[Front-end code edit data]
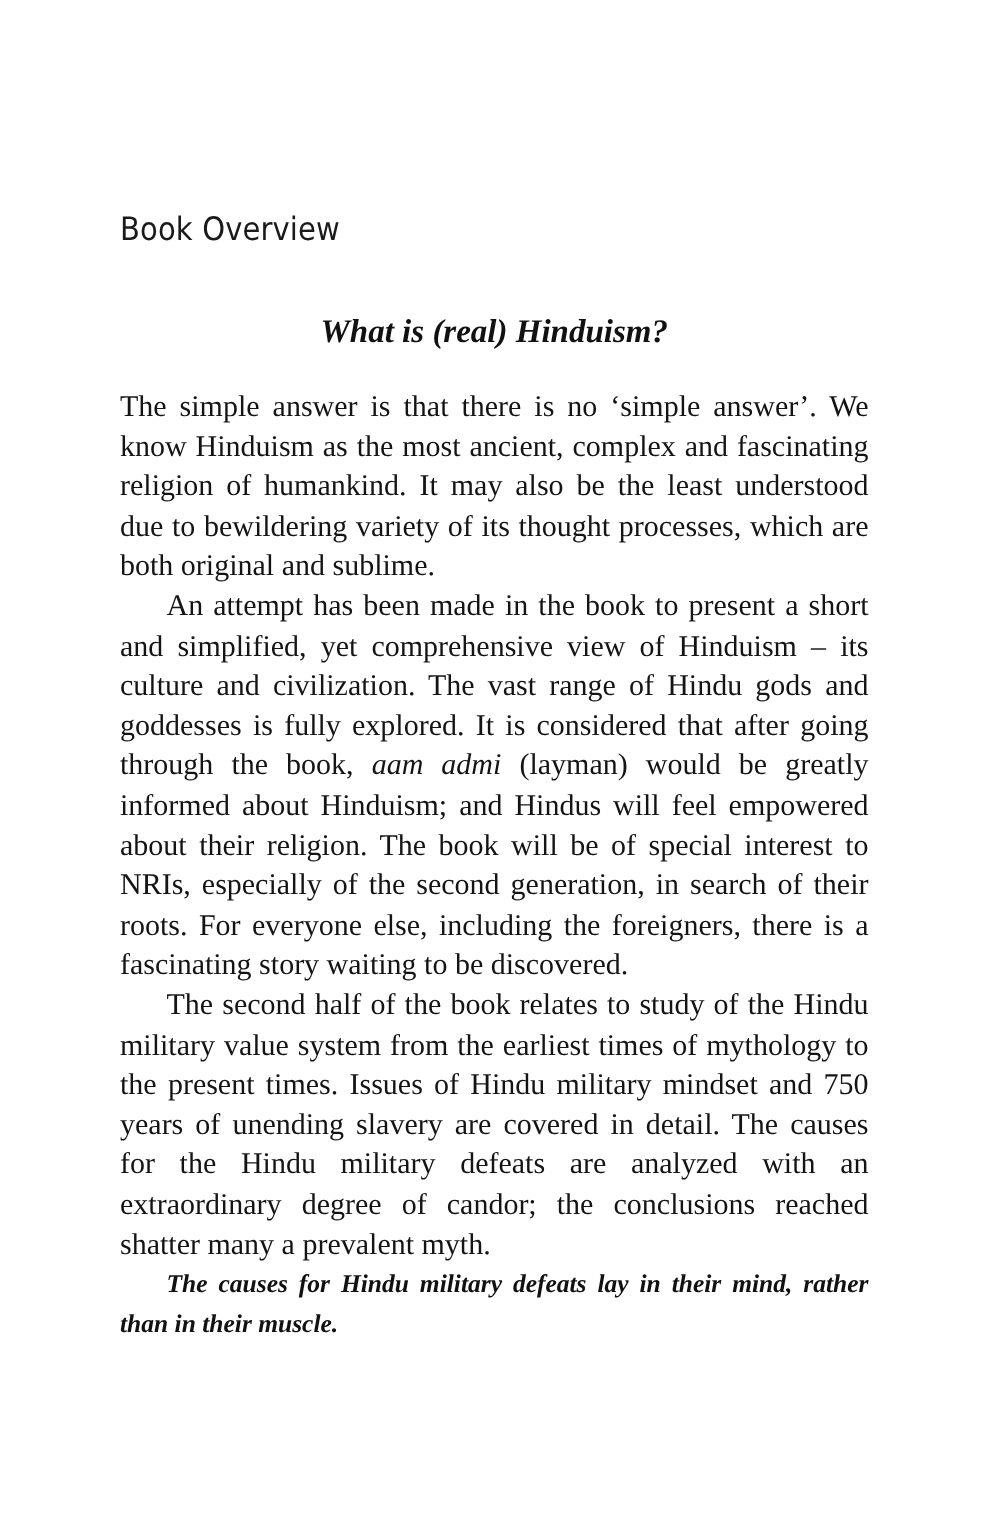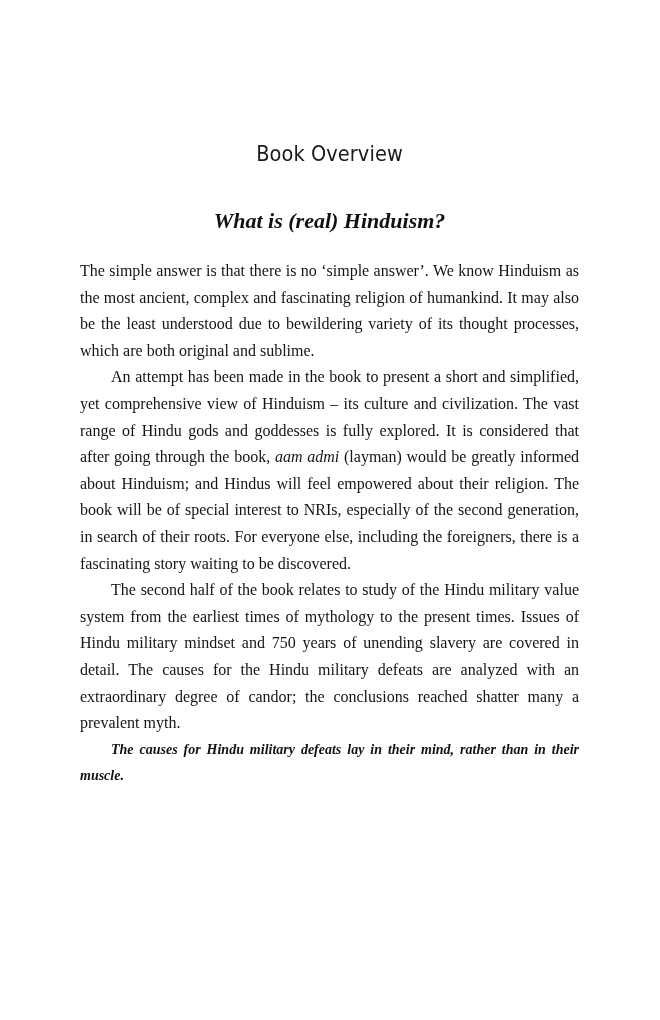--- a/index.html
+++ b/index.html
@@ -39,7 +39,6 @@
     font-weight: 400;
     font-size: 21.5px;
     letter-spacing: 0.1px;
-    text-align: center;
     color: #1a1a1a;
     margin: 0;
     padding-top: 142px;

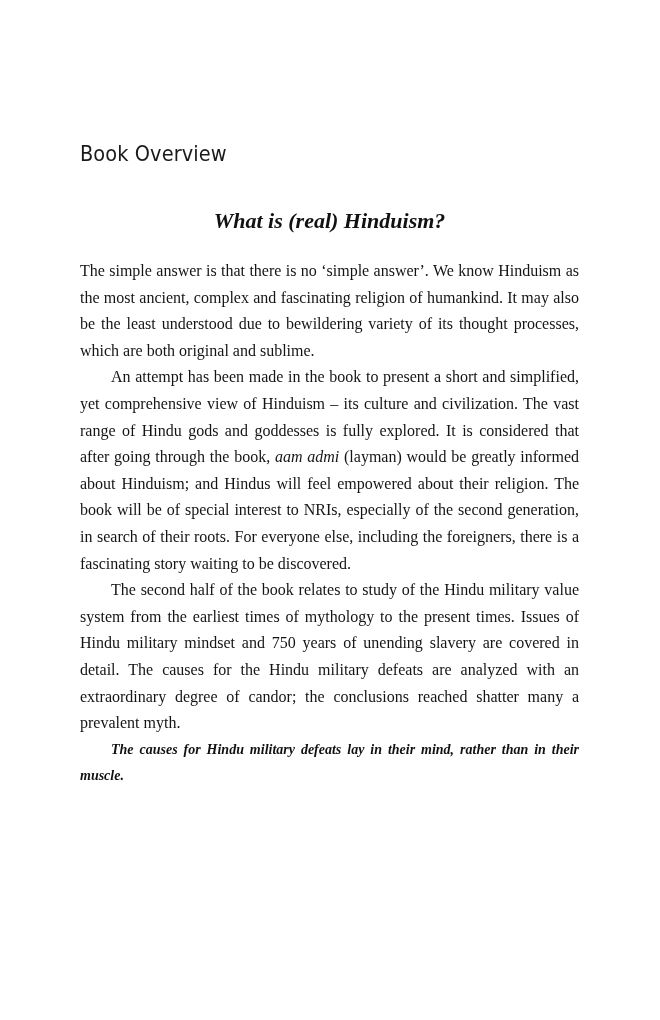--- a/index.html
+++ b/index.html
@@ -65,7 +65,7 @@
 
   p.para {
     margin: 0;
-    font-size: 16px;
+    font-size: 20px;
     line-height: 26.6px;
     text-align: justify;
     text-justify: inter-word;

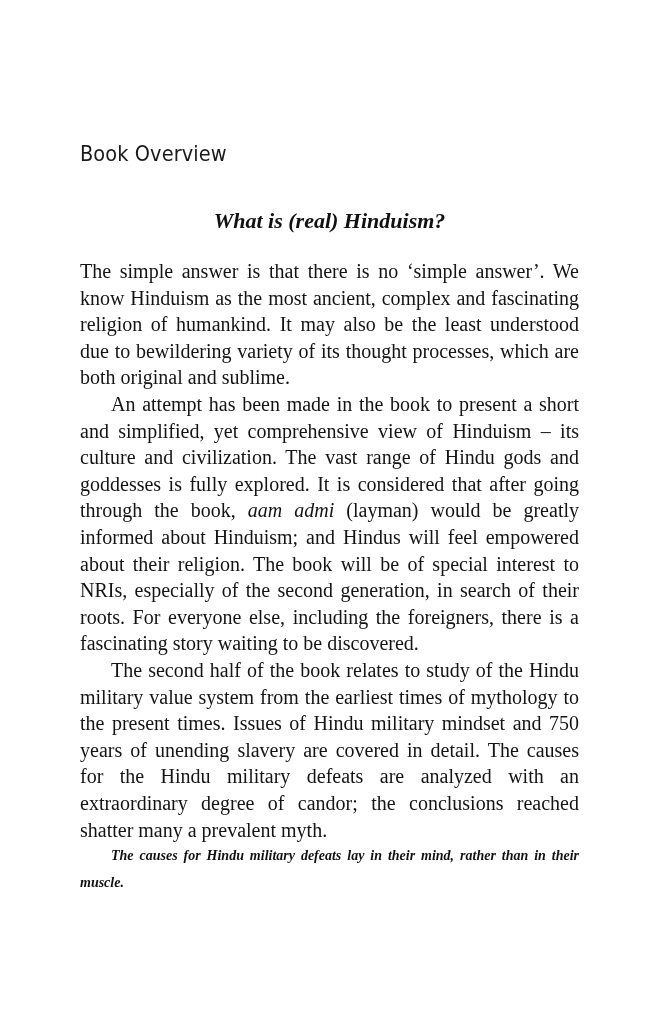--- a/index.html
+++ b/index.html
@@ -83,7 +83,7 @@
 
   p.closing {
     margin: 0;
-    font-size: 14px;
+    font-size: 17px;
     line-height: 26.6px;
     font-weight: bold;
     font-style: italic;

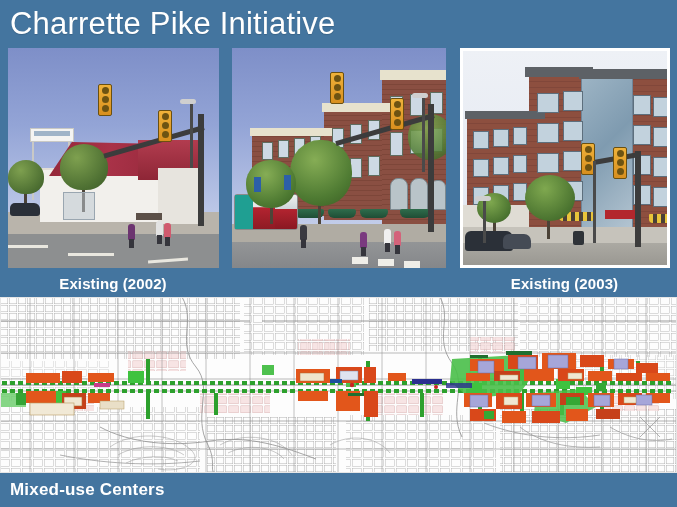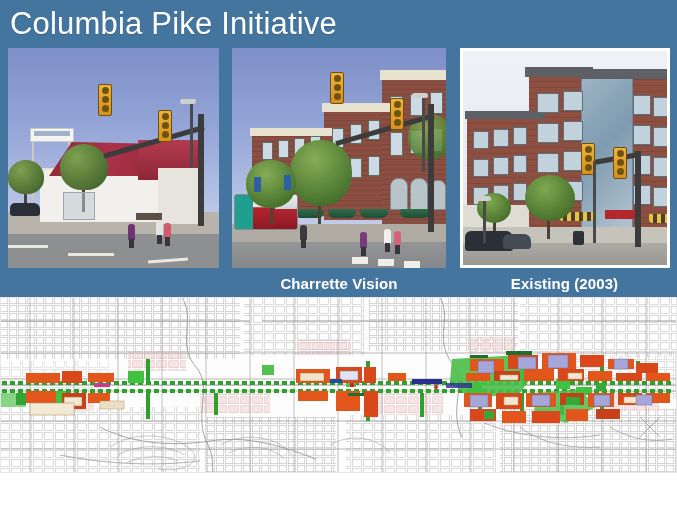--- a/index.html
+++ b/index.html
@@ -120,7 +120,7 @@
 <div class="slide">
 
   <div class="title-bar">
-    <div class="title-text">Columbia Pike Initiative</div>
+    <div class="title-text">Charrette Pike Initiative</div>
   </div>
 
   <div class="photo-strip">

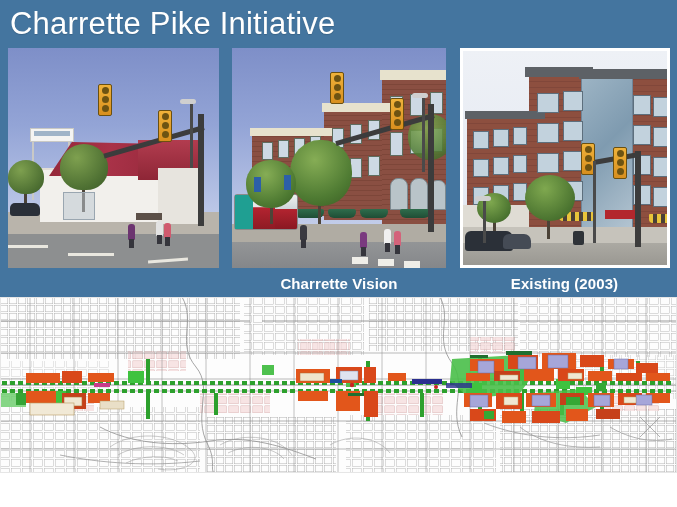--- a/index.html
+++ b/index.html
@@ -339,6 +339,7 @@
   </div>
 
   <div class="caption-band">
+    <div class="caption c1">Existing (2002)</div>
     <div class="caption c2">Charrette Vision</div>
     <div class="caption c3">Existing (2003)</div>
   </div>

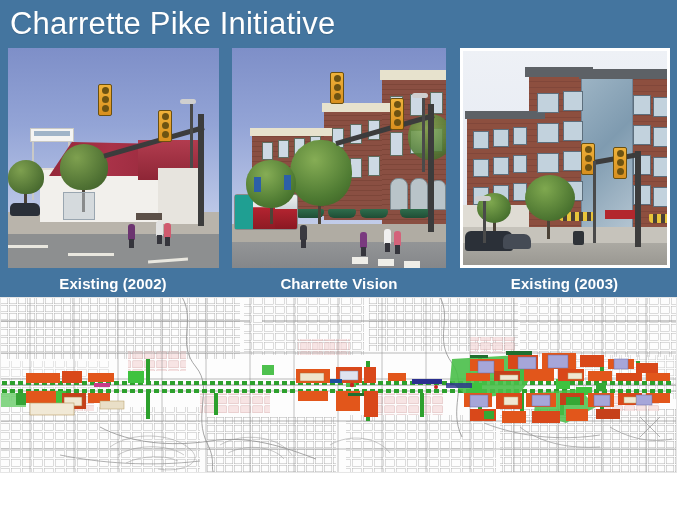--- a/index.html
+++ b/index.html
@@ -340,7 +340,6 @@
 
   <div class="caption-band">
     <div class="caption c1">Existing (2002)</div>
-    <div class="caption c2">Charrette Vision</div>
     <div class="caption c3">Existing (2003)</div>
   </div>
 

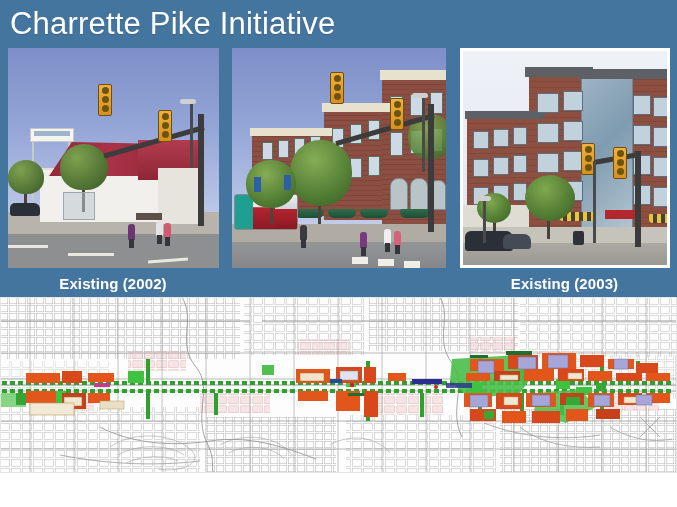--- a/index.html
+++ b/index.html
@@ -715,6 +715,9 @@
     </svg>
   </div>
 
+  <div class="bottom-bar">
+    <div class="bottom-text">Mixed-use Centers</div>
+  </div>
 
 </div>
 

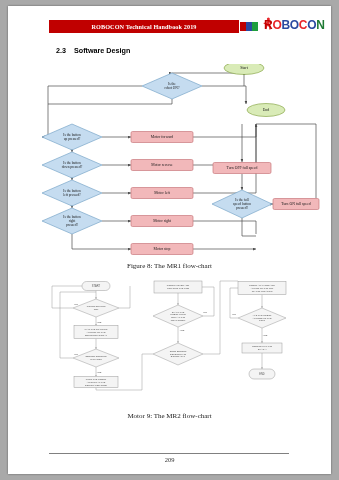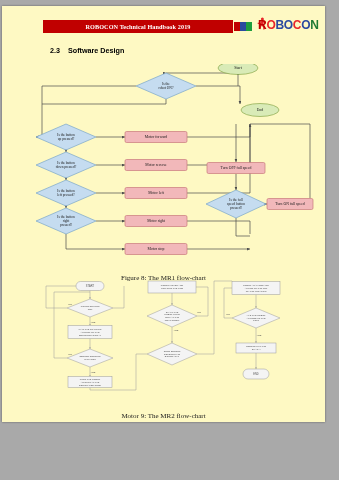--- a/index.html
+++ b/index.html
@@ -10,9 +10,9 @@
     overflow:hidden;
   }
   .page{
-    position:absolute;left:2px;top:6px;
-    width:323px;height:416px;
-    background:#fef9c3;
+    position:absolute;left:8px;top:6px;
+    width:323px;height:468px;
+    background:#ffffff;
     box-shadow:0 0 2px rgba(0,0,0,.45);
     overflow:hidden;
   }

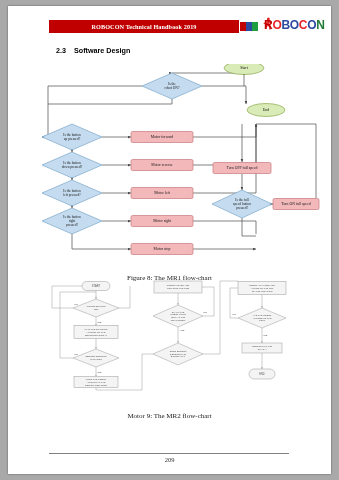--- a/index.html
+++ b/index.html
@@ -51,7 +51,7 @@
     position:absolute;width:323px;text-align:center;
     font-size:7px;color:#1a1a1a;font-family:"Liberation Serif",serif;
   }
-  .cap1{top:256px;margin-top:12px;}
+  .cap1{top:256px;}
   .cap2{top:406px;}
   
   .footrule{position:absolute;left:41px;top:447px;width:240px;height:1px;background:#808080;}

| WHAT YOU WILL DO |
Could you copy every record exactly, without the pictures?

| THE COMPLETED TASK |
--- a/index.html
+++ b/index.html
@@ -39,7 +39,6 @@
     font-weight: 400;
     font-size: 21.5px;
     letter-spacing: 0.1px;
-    text-align: center;
     color: #1a1a1a;
     margin: 0;
     padding-top: 142px;

--- a/index.html
+++ b/index.html
@@ -65,7 +65,7 @@
 
   p.para {
     margin: 0;
-    font-size: 16px;
+    font-size: 20px;
     line-height: 26.6px;
     text-align: justify;
     text-justify: inter-word;

--- a/index.html
+++ b/index.html
@@ -83,7 +83,7 @@
 
   p.closing {
     margin: 0;
-    font-size: 14px;
+    font-size: 17px;
     line-height: 26.6px;
     font-weight: bold;
     font-style: italic;

--- a/index.html
+++ b/index.html
@@ -120,7 +120,7 @@
 <div class="slide">
 
   <div class="title-bar">
-    <div class="title-text">Columbia Pike Initiative</div>
+    <div class="title-text">Charrette Pike Initiative</div>
   </div>
 
   <div class="photo-strip">

--- a/index.html
+++ b/index.html
@@ -339,6 +339,7 @@
   </div>
 
   <div class="caption-band">
+    <div class="caption c1">Existing (2002)</div>
     <div class="caption c2">Charrette Vision</div>
     <div class="caption c3">Existing (2003)</div>
   </div>

--- a/index.html
+++ b/index.html
@@ -340,7 +340,6 @@
 
   <div class="caption-band">
     <div class="caption c1">Existing (2002)</div>
-    <div class="caption c2">Charrette Vision</div>
     <div class="caption c3">Existing (2003)</div>
   </div>
 

--- a/index.html
+++ b/index.html
@@ -715,6 +715,9 @@
     </svg>
   </div>
 
+  <div class="bottom-bar">
+    <div class="bottom-text">Mixed-use Centers</div>
+  </div>
 
 </div>
 

--- a/index.html
+++ b/index.html
@@ -10,9 +10,9 @@
     overflow:hidden;
   }
   .page{
-    position:absolute;left:2px;top:6px;
-    width:323px;height:416px;
-    background:#fef9c3;
+    position:absolute;left:8px;top:6px;
+    width:323px;height:468px;
+    background:#ffffff;
     box-shadow:0 0 2px rgba(0,0,0,.45);
     overflow:hidden;
   }

--- a/index.html
+++ b/index.html
@@ -51,7 +51,7 @@
     position:absolute;width:323px;text-align:center;
     font-size:7px;color:#1a1a1a;font-family:"Liberation Serif",serif;
   }
-  .cap1{top:256px;margin-top:12px;}
+  .cap1{top:256px;}
   .cap2{top:406px;}
   
   .footrule{position:absolute;left:41px;top:447px;width:240px;height:1px;background:#808080;}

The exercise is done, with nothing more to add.